Taking more steps towards becoming plant based? We salute you! It’s no surprising news that the clock is ticking on the health of our planet, and going vegan is one of the best ways we can show Mama Earth more love.
If you’re keen to get some more plant power into your life, but don’t want to miss out on flavour and taste, we’ve pulled together some kitchen staples that’ll take your meals from dull to delicious in a matter of seconds.
1. NUTRITIONAL YEAST
Some may say this is the holy grail of vegan eating. Contrary to its name, but nutritional yeast is an inactive form of yeast that’s packed full of B vitamins, folic acid and zinc— not to mention its cheesy flavour is an absolute life savour when it comes to flavouring salads, soups and condiments. If you think it ain’t easy being cheesy on a vegan diet.. think again!
2. MISO PASTE
There are a million and one reasons to love miso, but we’ve not got time to rifle through all of them, so we’ll hit you with the best. Miso is made up of fermented soybeans and has a deep + rich umami flavour that offers an infinite number of possibilities in the kitchen. From adding some serious POW to Asian dishes, to being a key ingredient in the infamous miso aubergine dish that’s taken the wellness world by storm, the world is your oyster when it comes to this delicious condiment.
3. CHIA SEEDS
A cliché wellness staple that deserves its place on every foodie list round up— these little seeds pack a serious nutritional punch and are SO versatile. They make the base of the best breakfasts— hello endless chia seed pudding recipes, and are a lifesaver when it comes to replacing eggs in vegan baking. Not forgetting that they are rich in omega 3 fatty acids which can be difficult to find on a vegan diet.
4. BEANS & PULSES
Cheap, cheerful and incredibly versatile, beans and pulses are an essential part of a plant based diet. Providing a healthy source of carbs and fibre, they make perfect bases to curries, salads and dips. Homemade hummus anyone?!
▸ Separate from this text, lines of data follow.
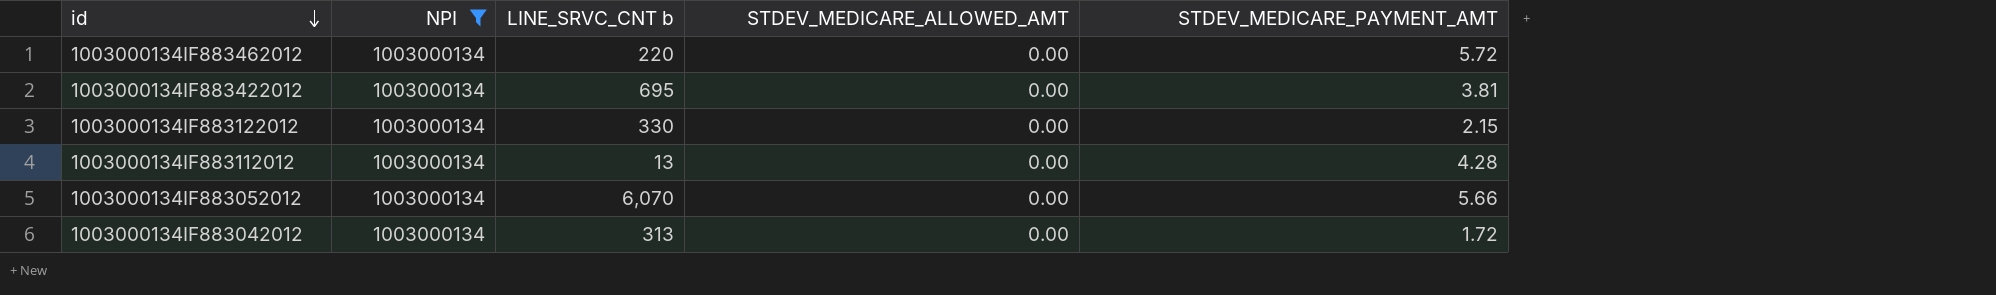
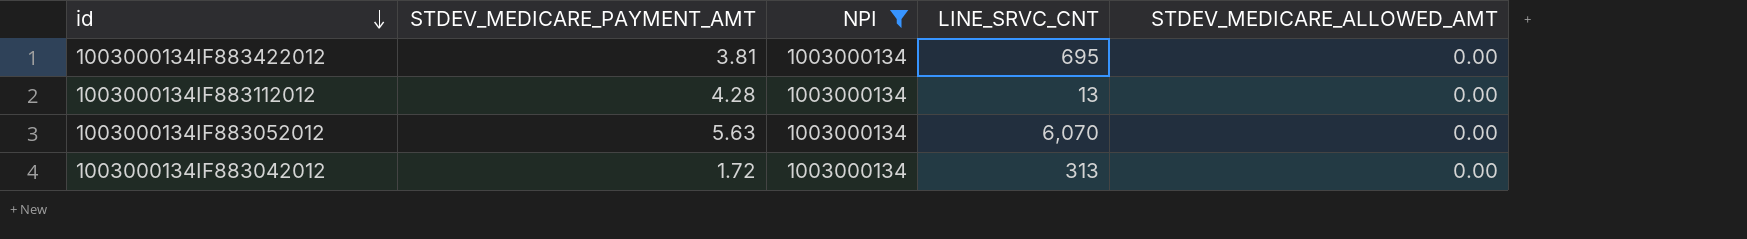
column STDEV_MEDICARE_PAYMENT_AMT | position: 5 -> 2
column name: LINE_SRVC_CNT b -> LINE_SRVC_CNT
row 1003000134IF883462012: 1003000134 | 220 | 0.00 | 5.72 -> none
row 1003000134IF883122012: 1003000134 | 330 | 0.00 | 2.15 -> none
1003000134IF883052012 | STDEV_MEDICARE_PAYMENT_AMT: 5.66 -> 5.63

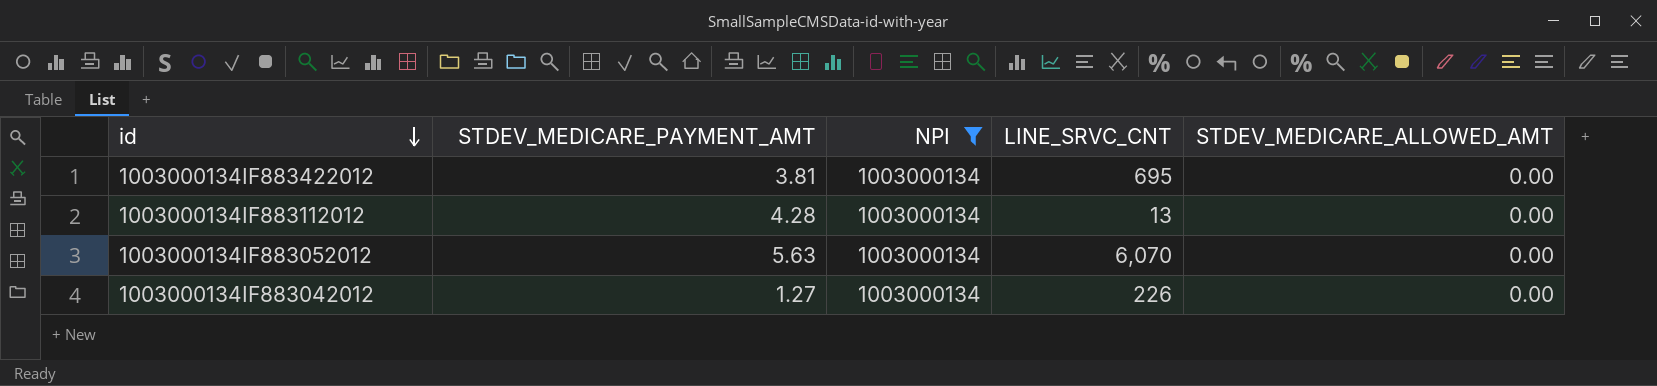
1003000134IF883042012 | STDEV_MEDICARE_PAYMENT_AMT: 1.72 -> 1.27
1003000134IF883042012 | LINE_SRVC_CNT: 313 -> 226

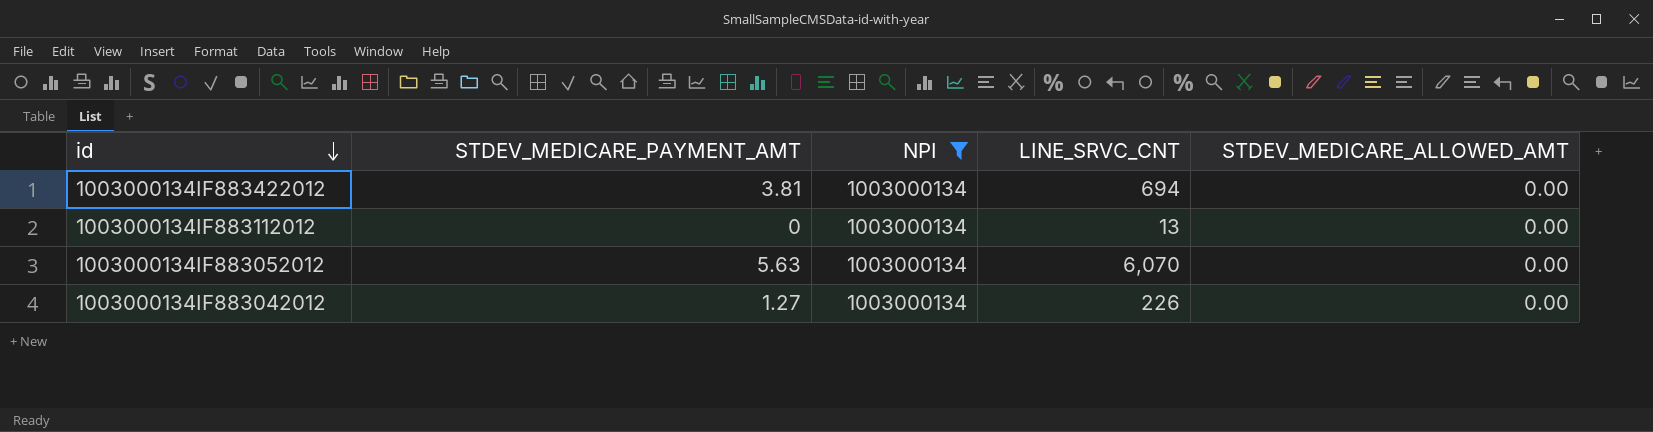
1003000134IF883422012 | LINE_SRVC_CNT: 695 -> 694
1003000134IF883112012 | STDEV_MEDICARE_PAYMENT_AMT: 4.28 -> 0

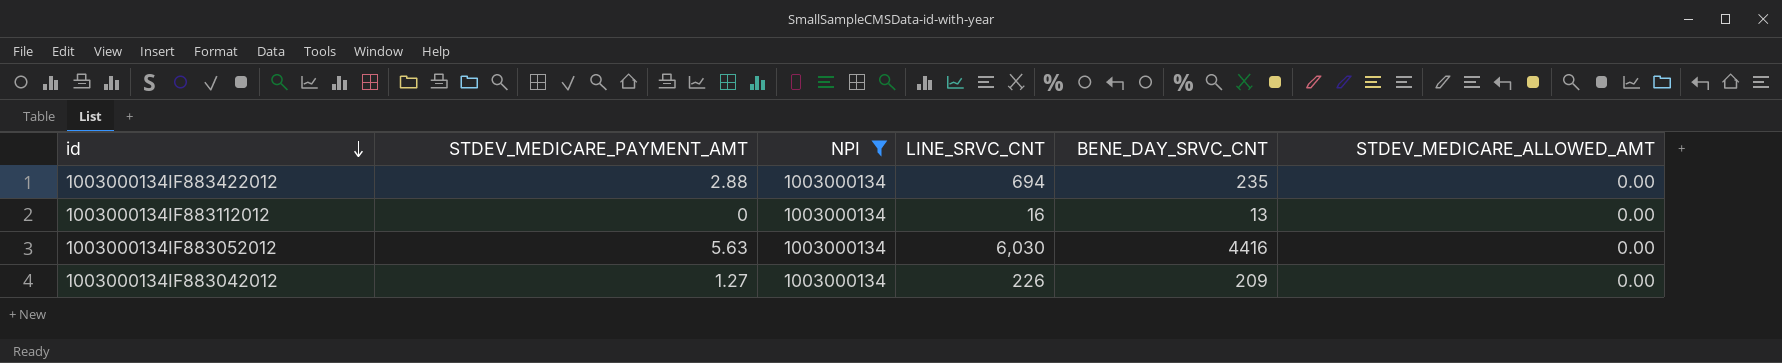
column BENE_DAY_SRVC_CNT | position: none -> 5
1003000134IF883422012 | STDEV_MEDICARE_PAYMENT_AMT: 3.81 -> 2.88
1003000134IF883112012 | LINE_SRVC_CNT: 13 -> 16
1003000134IF883052012 | LINE_SRVC_CNT: 6,070 -> 6,030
If you find that they can make you a little bloated, make sure you rinse them well before cooking to remove any excess starch, and try soaking them overnight too to help make them easier on your digestion.
Spices make for gamechanging vegan eats— they allow simple canvas foods like tofu, tempeh and chickpeas to take on totally new and exciting personalities. Get your Indian on with turmeric, garam masala and cumin, or Mexican with smoked paprika and chilli. Invest in a good quality spice rack and your meals will never be bland again!